YAP1 and IL6ST are bona fide CMA substrates. (A,B) Graphical representation of the position of the putative KFERQ motif within the human YAP1 (A) and IL6ST (B) sequences. (C) FLAG-YAP1 WT, but not FLAG YAP1 AALLR, is detectable in HSPA8 immunoprecipitates. (D) More HSPA8 is detectable in HA-IL6ST WT than in IL6ST AAERF immunoprecipitates. (E,F) Mutation of the KFERQ motif increases the expression of YAP1 (E) and (F) IL6ST and renders them insensitive to treatment with lysosomal inhibitors (NL; 20 mM NH₄Cl and 50 μM leupeptin, 6 h). The left bottom panel shows the fold change of YAP1 (E) and IL6ST (F) over the expression of the untreated WT, set as 1. The right bottom panel shows the fold change of YAP1 (E) and IL6ST (F) over the expression of the same construct in the untreated cells, set as 1. (G,H) Starvation induces complex formation between YAP1 (G) or IL6ST (H) and LAMP2A. (I) Starvation promotes the accumulation of YAP1 and IL6ST, and the canonical CMA substrate GAPDH in lysosomes isolated from Hep3B cells. The bottom panel shows the fold change of YAP1 and IL6ST over their expression in cells grown in FM. (J) Silencing of LAMP2A, but not ATG7, reduces starvation-induced lysosomal localization of YAP1 and IL6ST. Cells were cultured without serum for 24 h. The bottom panel shows the fold change of YAP1 and IL6ST over their expression in cells transfected with siScr. The intensity of the bands of interest was normalized to TUBA (panels E and F) or LAMP1 (panels I and J) prior to fold-change calculations. Data are plotted as the mean ± SEM of n = 3 biological replicates. *p < 0.05, **p < 0.01, ***p < 0.001 vs control.

Figure 4.

Inhibition of CMA promotes cell proliferation and migration. (A,B) Inhibition of CMA increases proliferation of HuS cells, measured by live cell counting (A) and crystal violet staining (B). (C,D) Inhibition of CMA increases proliferation of Hep3B cells, measured by cell counting (C) and crystal violet staining (D). (E,F) Inhibition of CMA increases migration of HuS cells, measured by the wound healing (E) and transwell (F) assays. (G,H) Inhibition of CMA increases migration of Hep3B cells, measured by the wound healing (G) and transwell (H) assays.
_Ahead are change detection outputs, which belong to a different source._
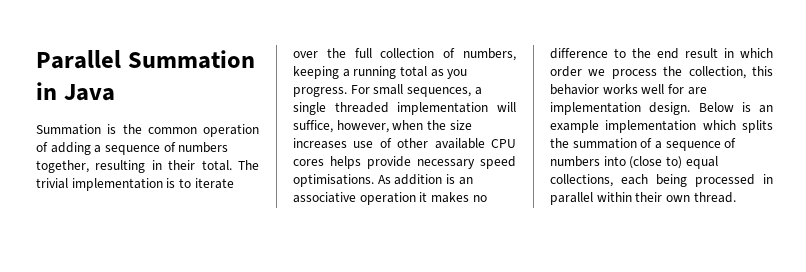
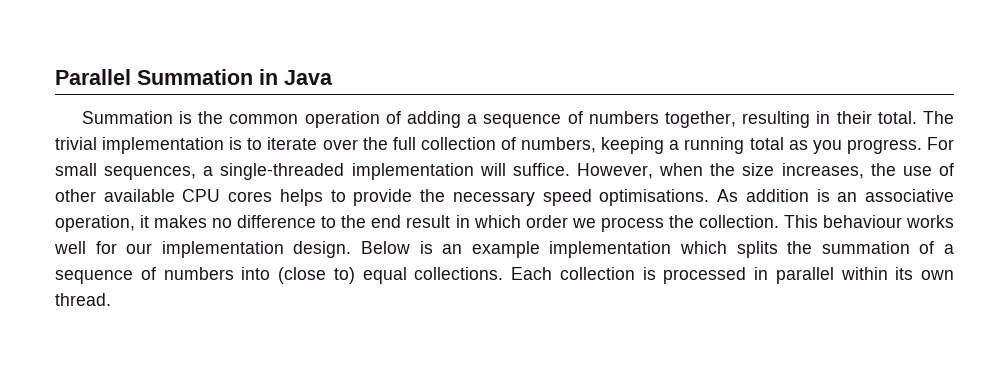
- For small sequences, a single threaded implementation will suffice, however, when the size increases use of other available CPU cores helps provide necessary speed optimisations.
+ For small sequences, a single-threaded implementation will suffice. However, when the size increases, the use of other available CPU cores helps to provide the necessary speed optimisations.
- As addition is an associative operation it makes no difference to the end result in which order we process the collection, this behavior works well for are implementation design.
+ As addition is an associative operation, it makes no difference to the end result in which order we process the collection. This behaviour works well for our implementation design.
- Below is an example implementation which splits the summation of a sequence of numbers into (close to) equal collections, each being processed in parallel within their own thread.
+ Below is an example implementation which splits the summation of a sequence of numbers into (close to) equal collections. Each collection is processed in parallel within its own thread.

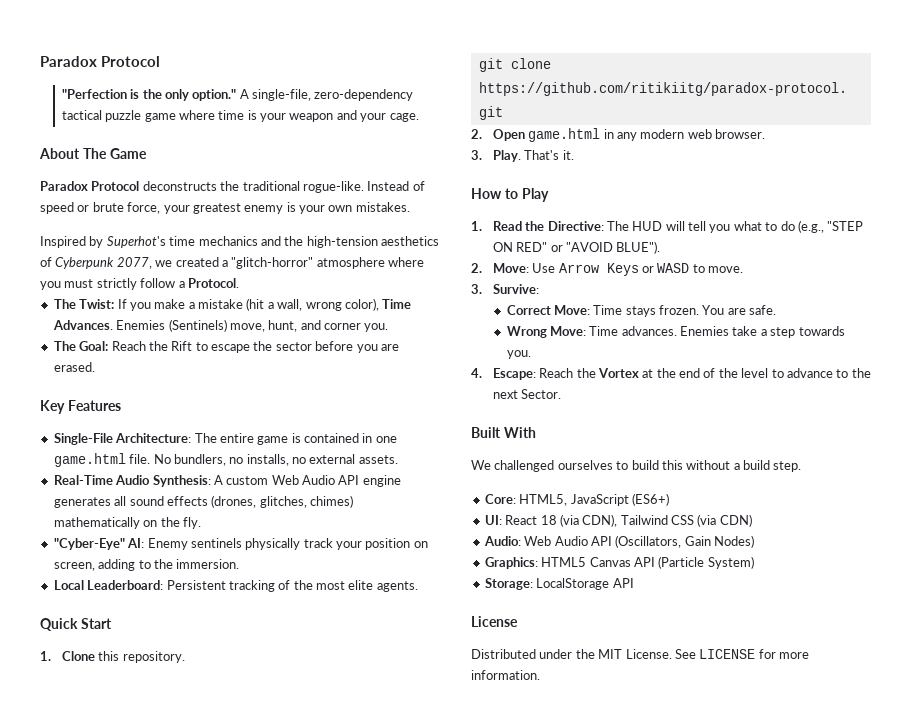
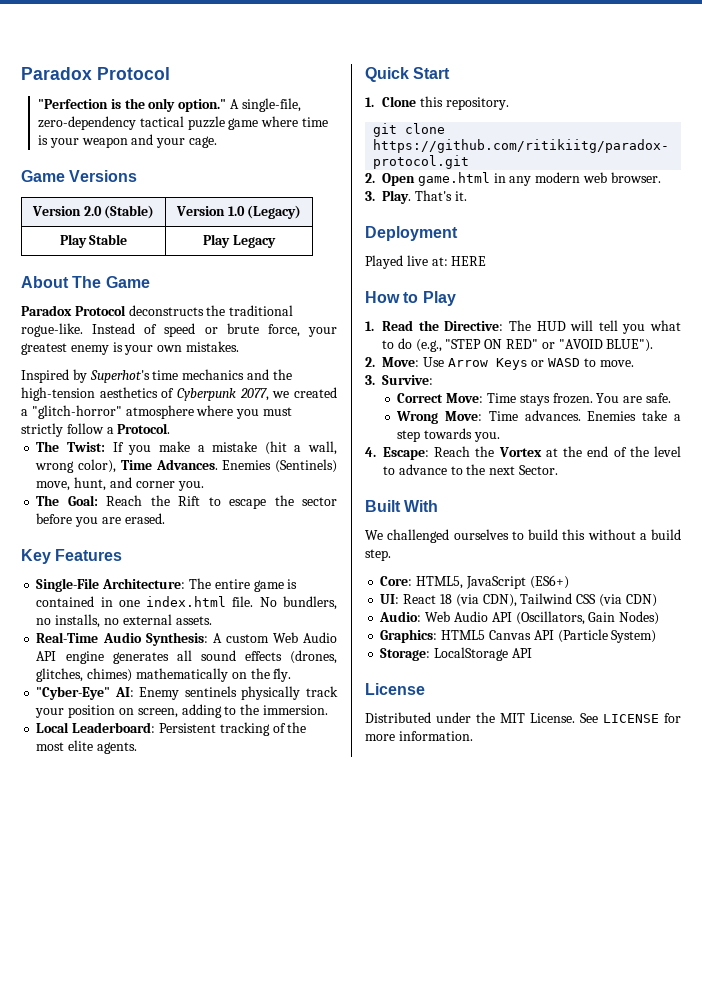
+ Game Versions
+ Version 2.0 (Stable) | Version 1.0 (Legacy)
+ Play Stable | Play Legacy
- Single-File Architecture: The entire game is contained in one game.html file.
+ Single-File Architecture: The entire game is contained in one index.html file.
+ Deployment
+ Played live at: HERE

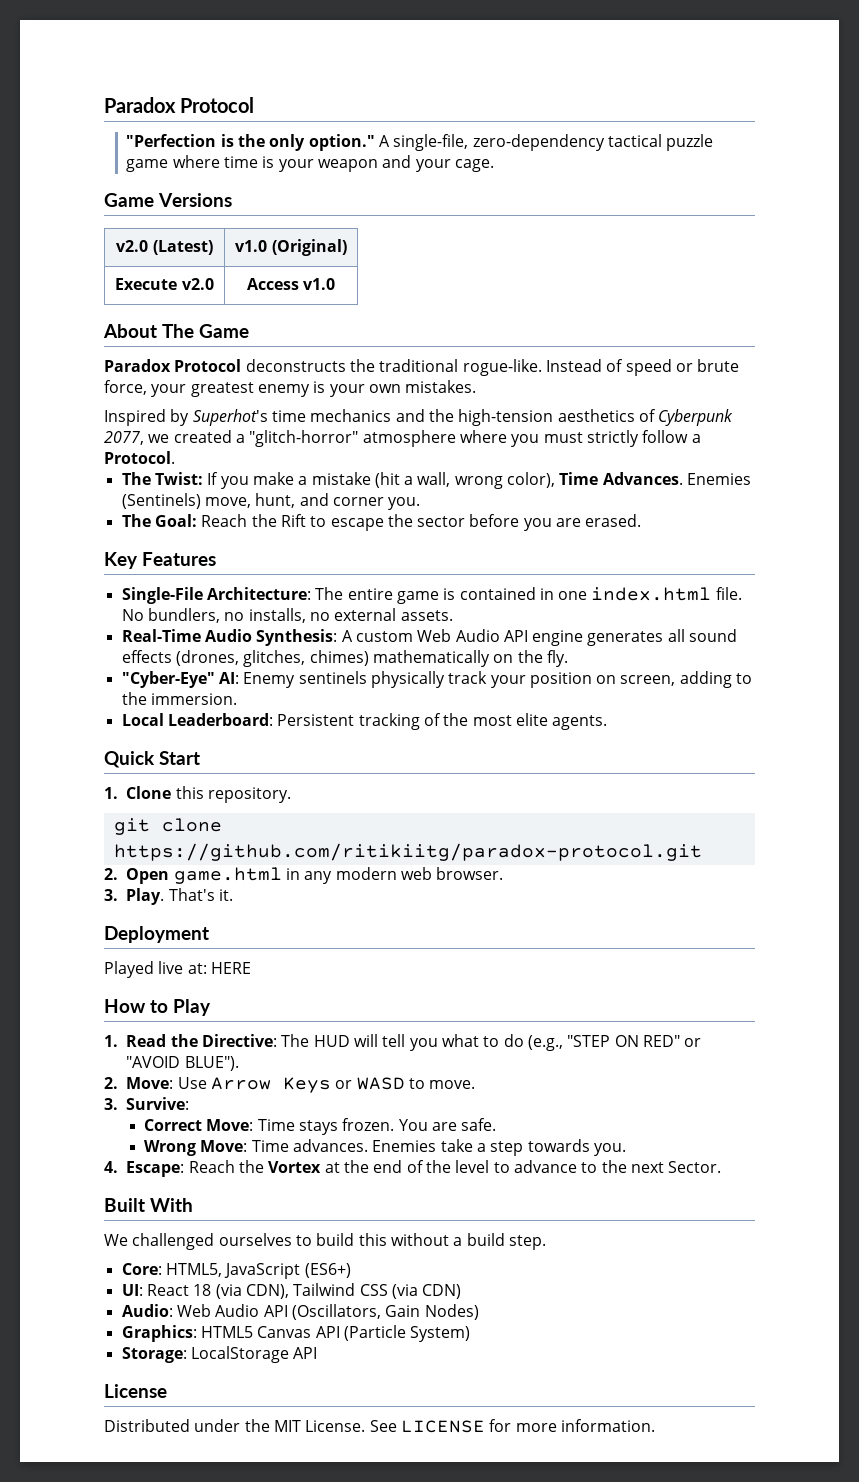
- Version 2.0 (Stable) | Version 1.0 (Legacy)
- Play Stable | Play Legacy
+ v2.0 (Latest) | v1.0 (Original)
+ Execute v2.0 | Access v1.0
Data are plotted as the ± SEM of n = 3 biological replicates. *p < 0.05, **p < 0.01 vs siScr. (I) LAMP2A, YAP1 and IL6ST protein expression in human HCC samples (T) compared to matched adjacent normal tissues (N). (J) Box and whiskers plot of densitometry analysis of LAMP2A, YAP1 and IL6ST protein expression normalized to ACTB in n = 12 human HCC samples and matched adjacent normal tissues. Data are compared using the paired samples Wilcoxon test for not normally distributed data.

Figure 5.

YAP1 and IL6ST contribute to the growth advantage and increased motility induced by CMA downregulation. (A,C) Silencing of either YAP1 or IL6ST restrains the increased proliferation of LAMP2A knockdown HuS (A) and Hep3B (C) cells. (B,D) Silencing of either YAP1 or IL6ST restrains the increased migration of LAMP2A knockdown HuS (B) and Hep3B (D) cells, measured by the wound healing assay. Data are plotted as the ± SEM of n = 3 biological replicates. *p < 0.05, **p < 0.01, ***p < 0.001 vs siScr.